Code change snippets
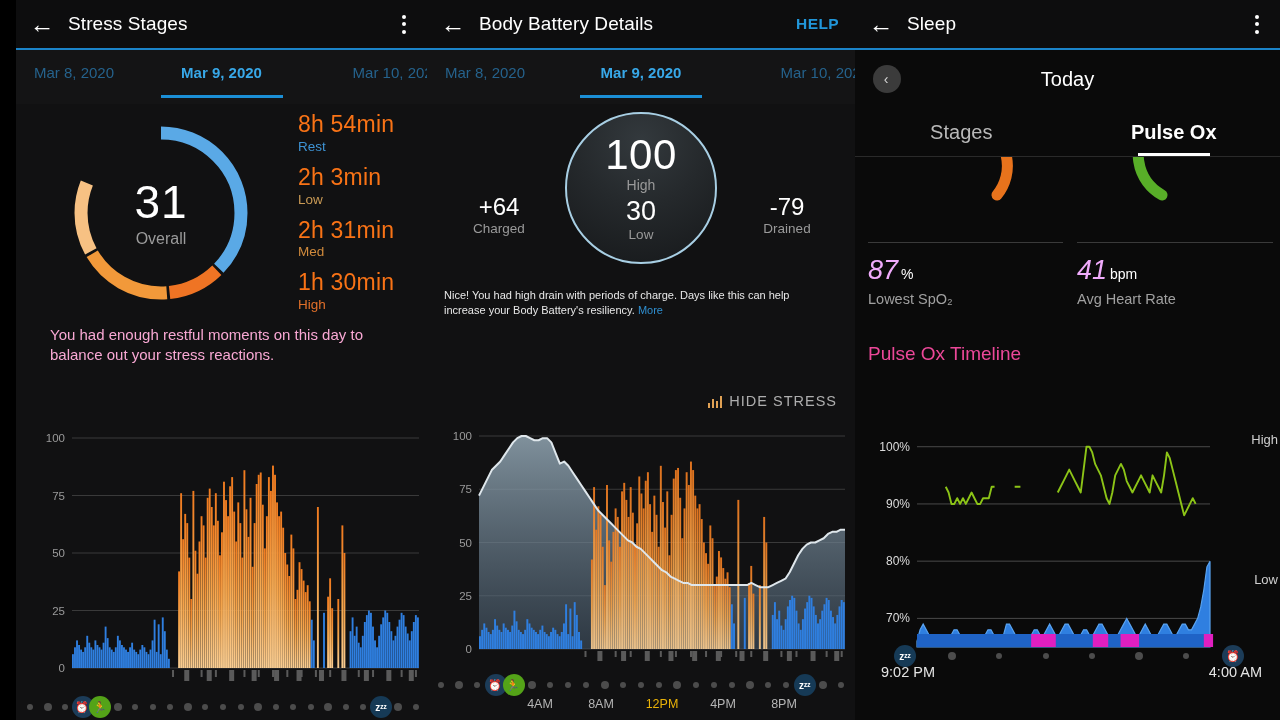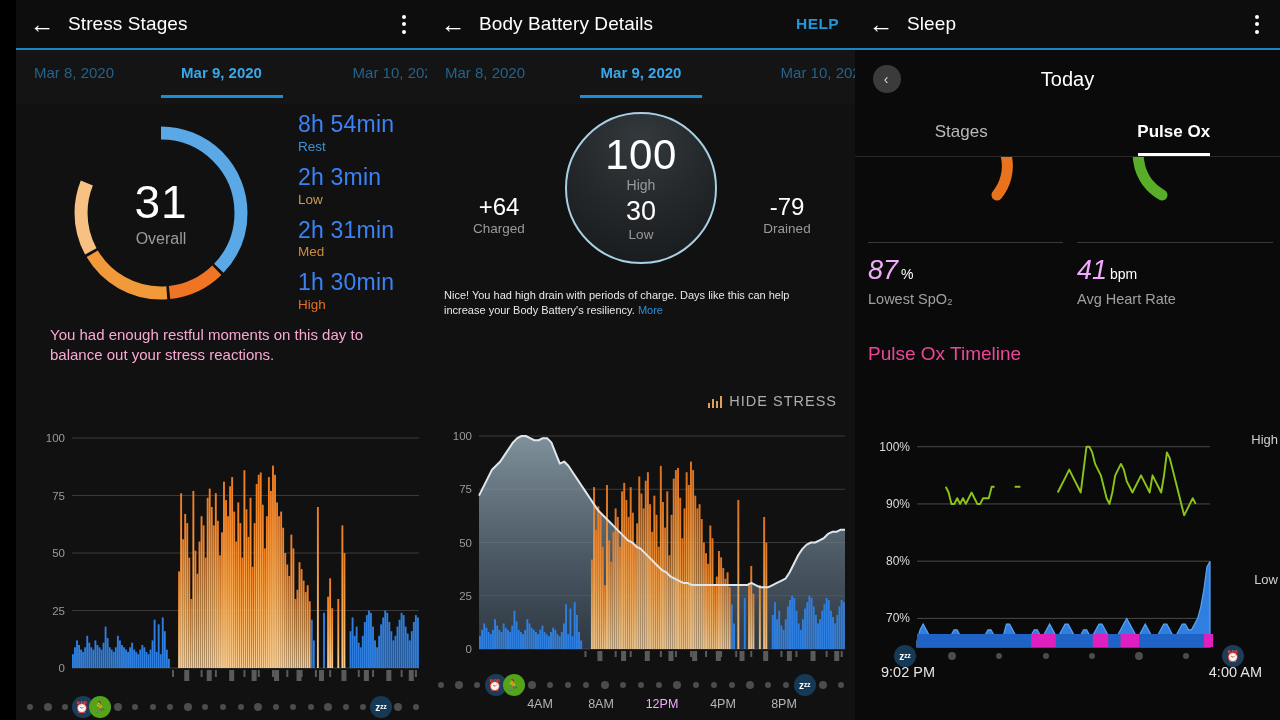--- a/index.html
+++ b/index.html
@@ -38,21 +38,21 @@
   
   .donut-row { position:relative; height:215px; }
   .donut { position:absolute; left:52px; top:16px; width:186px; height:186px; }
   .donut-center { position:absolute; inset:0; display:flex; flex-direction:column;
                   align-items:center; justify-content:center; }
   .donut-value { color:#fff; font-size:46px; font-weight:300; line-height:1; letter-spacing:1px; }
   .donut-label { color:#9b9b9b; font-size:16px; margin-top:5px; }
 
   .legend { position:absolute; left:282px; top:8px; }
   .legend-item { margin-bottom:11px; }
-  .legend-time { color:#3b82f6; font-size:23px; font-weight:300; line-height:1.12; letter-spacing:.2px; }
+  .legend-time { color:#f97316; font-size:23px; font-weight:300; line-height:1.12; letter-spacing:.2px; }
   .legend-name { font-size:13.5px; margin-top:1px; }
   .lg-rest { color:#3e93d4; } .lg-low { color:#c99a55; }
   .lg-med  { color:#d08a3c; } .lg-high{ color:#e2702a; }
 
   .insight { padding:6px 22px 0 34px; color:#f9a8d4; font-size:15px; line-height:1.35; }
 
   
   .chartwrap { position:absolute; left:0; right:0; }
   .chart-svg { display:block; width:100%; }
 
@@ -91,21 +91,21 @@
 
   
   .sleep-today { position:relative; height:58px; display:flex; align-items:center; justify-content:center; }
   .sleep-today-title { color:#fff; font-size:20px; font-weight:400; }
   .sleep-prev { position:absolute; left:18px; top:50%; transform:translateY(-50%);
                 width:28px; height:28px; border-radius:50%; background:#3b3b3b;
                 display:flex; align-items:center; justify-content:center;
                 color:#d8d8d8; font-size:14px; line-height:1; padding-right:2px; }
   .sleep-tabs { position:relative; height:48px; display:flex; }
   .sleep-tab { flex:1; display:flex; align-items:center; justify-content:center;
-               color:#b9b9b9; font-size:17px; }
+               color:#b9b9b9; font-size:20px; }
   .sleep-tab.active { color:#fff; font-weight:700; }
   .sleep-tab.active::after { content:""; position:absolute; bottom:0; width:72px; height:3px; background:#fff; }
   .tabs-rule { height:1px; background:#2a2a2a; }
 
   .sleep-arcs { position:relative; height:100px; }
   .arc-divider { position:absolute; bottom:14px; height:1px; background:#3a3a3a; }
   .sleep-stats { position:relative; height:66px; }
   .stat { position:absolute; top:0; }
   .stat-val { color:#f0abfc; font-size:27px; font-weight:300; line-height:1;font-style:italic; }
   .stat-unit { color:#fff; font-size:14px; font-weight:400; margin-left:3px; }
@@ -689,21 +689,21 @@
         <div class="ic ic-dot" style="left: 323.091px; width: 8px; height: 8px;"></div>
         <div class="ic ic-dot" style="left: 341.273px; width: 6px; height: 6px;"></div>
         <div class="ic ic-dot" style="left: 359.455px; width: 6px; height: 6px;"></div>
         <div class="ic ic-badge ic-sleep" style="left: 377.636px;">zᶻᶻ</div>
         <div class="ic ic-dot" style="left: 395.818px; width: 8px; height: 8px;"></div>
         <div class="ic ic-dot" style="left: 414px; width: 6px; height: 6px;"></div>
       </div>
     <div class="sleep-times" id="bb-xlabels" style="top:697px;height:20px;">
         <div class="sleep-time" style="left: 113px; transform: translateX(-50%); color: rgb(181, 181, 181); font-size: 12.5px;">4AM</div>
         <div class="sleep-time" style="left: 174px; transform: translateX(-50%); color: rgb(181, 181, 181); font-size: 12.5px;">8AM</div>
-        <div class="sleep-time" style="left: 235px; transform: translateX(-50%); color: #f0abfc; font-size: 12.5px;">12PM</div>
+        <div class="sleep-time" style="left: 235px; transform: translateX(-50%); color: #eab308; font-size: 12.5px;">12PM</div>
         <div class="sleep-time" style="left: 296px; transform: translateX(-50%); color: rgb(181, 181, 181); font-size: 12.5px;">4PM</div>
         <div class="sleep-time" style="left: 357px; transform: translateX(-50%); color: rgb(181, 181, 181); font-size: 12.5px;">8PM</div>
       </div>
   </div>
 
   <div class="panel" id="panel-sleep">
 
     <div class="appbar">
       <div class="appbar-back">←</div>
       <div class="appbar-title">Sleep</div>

WHAT IS REQUIRED: Print exactly the lines running from the start of the entries above to the line with "position:absolute; bottom:14px; height:1px;", both included; leave out any pictures.

RESULT FOR THIS TASK:
--- a/index.html
+++ b/index.html
@@ -38,21 +38,21 @@
   
   .donut-row { position:relative; height:215px; }
   .donut { position:absolute; left:52px; top:16px; width:186px; height:186px; }
   .donut-center { position:absolute; inset:0; display:flex; flex-direction:column;
                   align-items:center; justify-content:center; }
   .donut-value { color:#fff; font-size:46px; font-weight:300; line-height:1; letter-spacing:1px; }
   .donut-label { color:#9b9b9b; font-size:16px; margin-top:5px; }
 
   .legend { position:absolute; left:282px; top:8px; }
   .legend-item { margin-bottom:11px; }
-  .legend-time { color:#3b82f6; font-size:23px; font-weight:300; line-height:1.12; letter-spacing:.2px; }
+  .legend-time { color:#f97316; font-size:23px; font-weight:300; line-height:1.12; letter-spacing:.2px; }
   .legend-name { font-size:13.5px; margin-top:1px; }
   .lg-rest { color:#3e93d4; } .lg-low { color:#c99a55; }
   .lg-med  { color:#d08a3c; } .lg-high{ color:#e2702a; }
 
   .insight { padding:6px 22px 0 34px; color:#f9a8d4; font-size:15px; line-height:1.35; }
 
   
   .chartwrap { position:absolute; left:0; right:0; }
   .chart-svg { display:block; width:100%; }
 
@@ -91,21 +91,21 @@
 
   
   .sleep-today { position:relative; height:58px; display:flex; align-items:center; justify-content:center; }
   .sleep-today-title { color:#fff; font-size:20px; font-weight:400; }
   .sleep-prev { position:absolute; left:18px; top:50%; transform:translateY(-50%);
                 width:28px; height:28px; border-radius:50%; background:#3b3b3b;
                 display:flex; align-items:center; justify-content:center;
                 color:#d8d8d8; font-size:14px; line-height:1; padding-right:2px; }
   .sleep-tabs { position:relative; height:48px; display:flex; }
   .sleep-tab { flex:1; display:flex; align-items:center; justify-content:center;
-               color:#b9b9b9; font-size:17px; }
+               color:#b9b9b9; font-size:20px; }
   .sleep-tab.active { color:#fff; font-weight:700; }
   .sleep-tab.active::after { content:""; position:absolute; bottom:0; width:72px; height:3px; background:#fff; }
   .tabs-rule { height:1px; background:#2a2a2a; }
 
   .sleep-arcs { position:relative; height:100px; }
   .arc-divider { position:absolute; bottom:14px; height:1px; background:#3a3a3a; }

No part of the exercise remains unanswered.